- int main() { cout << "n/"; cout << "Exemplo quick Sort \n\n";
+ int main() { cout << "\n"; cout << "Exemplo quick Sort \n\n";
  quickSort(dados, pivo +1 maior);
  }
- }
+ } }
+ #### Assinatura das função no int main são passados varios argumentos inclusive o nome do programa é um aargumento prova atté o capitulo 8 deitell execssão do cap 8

====================

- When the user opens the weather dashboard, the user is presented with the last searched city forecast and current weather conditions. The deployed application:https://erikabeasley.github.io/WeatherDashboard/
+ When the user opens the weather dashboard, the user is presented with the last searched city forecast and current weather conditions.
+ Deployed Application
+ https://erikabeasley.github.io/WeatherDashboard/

====================

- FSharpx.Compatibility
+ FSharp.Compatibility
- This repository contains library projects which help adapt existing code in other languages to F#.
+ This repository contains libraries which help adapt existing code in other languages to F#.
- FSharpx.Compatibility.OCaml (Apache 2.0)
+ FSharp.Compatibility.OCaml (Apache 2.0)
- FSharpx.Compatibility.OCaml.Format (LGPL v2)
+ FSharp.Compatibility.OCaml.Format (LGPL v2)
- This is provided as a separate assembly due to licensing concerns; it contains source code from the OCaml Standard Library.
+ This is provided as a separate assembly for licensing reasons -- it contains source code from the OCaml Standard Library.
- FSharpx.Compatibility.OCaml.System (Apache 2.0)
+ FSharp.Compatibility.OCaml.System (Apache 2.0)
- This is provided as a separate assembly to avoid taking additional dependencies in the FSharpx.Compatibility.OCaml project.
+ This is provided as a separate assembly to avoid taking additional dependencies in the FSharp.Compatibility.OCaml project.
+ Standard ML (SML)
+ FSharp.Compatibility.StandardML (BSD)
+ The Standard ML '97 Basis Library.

====================

Retype word for word everything in the listing above from the line that holds "quickSort(dados, pivo +1 maior);" down to the line that holds "execssão do cap 8". Keep both end lines and leave out the rest.

### TASK OUTPUT
  quickSort(dados, pivo +1 maior);
  }
- }
+ } }
+ #### Assinatura das função no int main são passados varios argumentos inclusive o nome do programa é um aargumento prova atté o capitulo 8 deitell execssão do cap 8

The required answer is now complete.